Today, Walsh relies on the skills learned in the MSFE program to help clients build and execute equity portfolios in a systematically aware way.

“My job is really a direct application of all our second-year asset-pricing classes,” she says. “Without that knowledge, I think my job would be much more challenging to do and understand.”

She enjoys her team’s fast-paced approach and loves combining her soft people skills with the hard skills learned at school.

“I'm constantly being stretched to write good code and work with data,” she says. “But I have to not only make sure that the math underneath what we are offering is right, but also be able to turn that off and pivot into client conversations.”

Walsh says she looks forward to managing and growing her client relationships as she moves forward in her career, and she recognizes the pivotal role the MSFE program played in getting her here.

“I had no private sector experience,” she says. “I learned a ton at Columbia, and it completely changed the trajectory of my career.”

Rafael Ferreira, 28
Chief AI and model officer
Viridios AI, Boston
MSFE ’19

Having worked as a software engineer in his native Brazil, Rafael Ferreira decided to transition to working in financial markets and chose Columbia Business School’s MSFE program to help him make the change. He describes the program as “the perfect opportunity to combine my background in technology with a specialization in financial economics.”

Ferreira’s choice worked extremely well. Today, he works at Viridios AI, solving complex pricing problems in the relatively new carbon credits market. Ferreira heads up the company’s quantitative team, developing machine learning and asset pricing models. 

Deploying artificial intelligence to determine the value of carbon offsets demands a specific cross-section of skills, which he was able to hone at CBS.

“My current role is literally in the intersection of finance, math, technology, and data science. I owe most of my financial and mathematical knowledge to the MSFE, which was very rigorous. My job requires a lot of intuition on the behavior of assets and a lot of creativity to model new assets that are being created in the carbon credit market,” he explains.

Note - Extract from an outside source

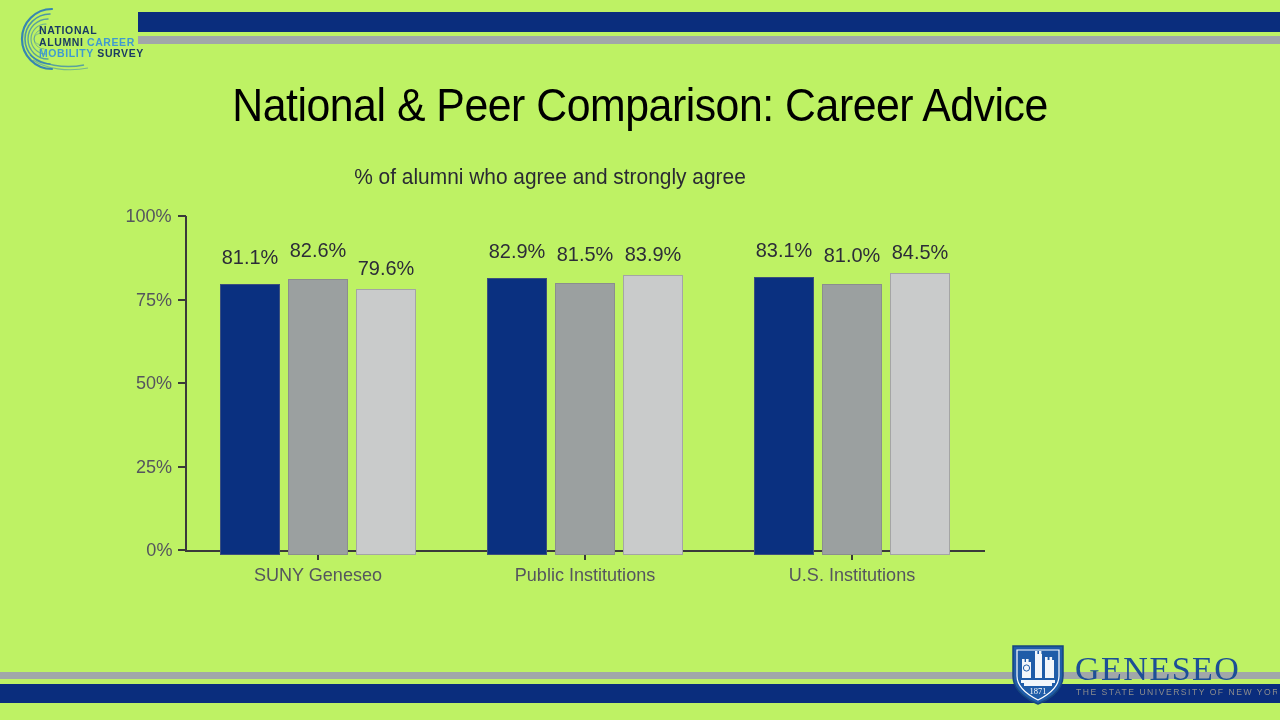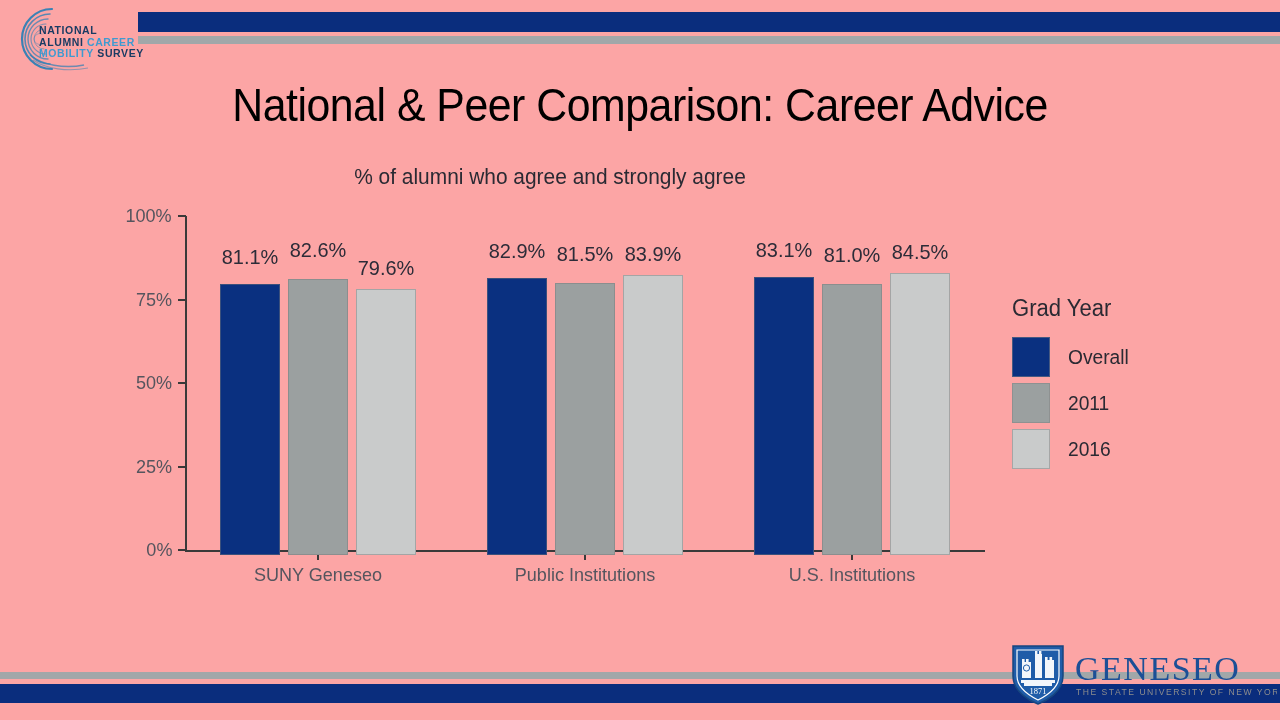"NATIONAL" .slide { background: #fca5a5 -> #bef264 }
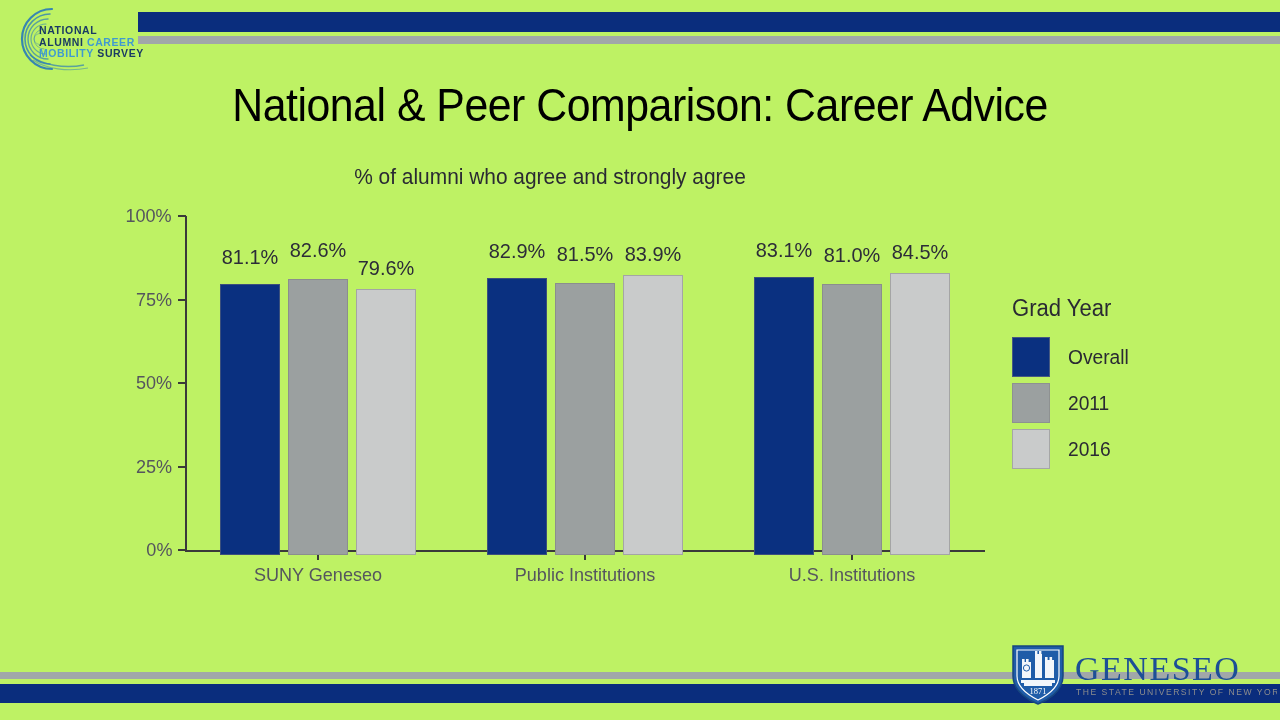"Grad Year" div.legend { html: <div> <div>Grad Year</div> <div> <div> <div></div> <div>Overall</div> </div> <div> <div></div> <div>2011</div> </div> <div> <div></div> <div>2016</div> </div> </div> </div> -> none }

Ferreira leans on knowledge gained in several of his doctoral-level classes, including Machine Learning, Artificial Intelligence, and Empirical Asset Pricing. He credits the program’s “cutting edge” focus for preparing him for his current position, and he relishes the intellectual stimulation he gets to experience daily at Viridios.

“I get to work with physics and astronomy Olympiad medalists, doctors, and other world-class professionals in a day-to-day setting. To be able to lead such an amazing team helps me grow every day,” he says.

He looks forward to continuing at Viridios AI in the future, helping to “enable the carbon market to become more and more fruitful and successful.”

Ferreira strongly recommends Columbia Business School for anyone considering an advanced degree in business and finance.

“The school itself provides infinite resources, networking opportunities are endless, the professors are very accessible, and the school being located in New York City is just a huge bonus,” he explains.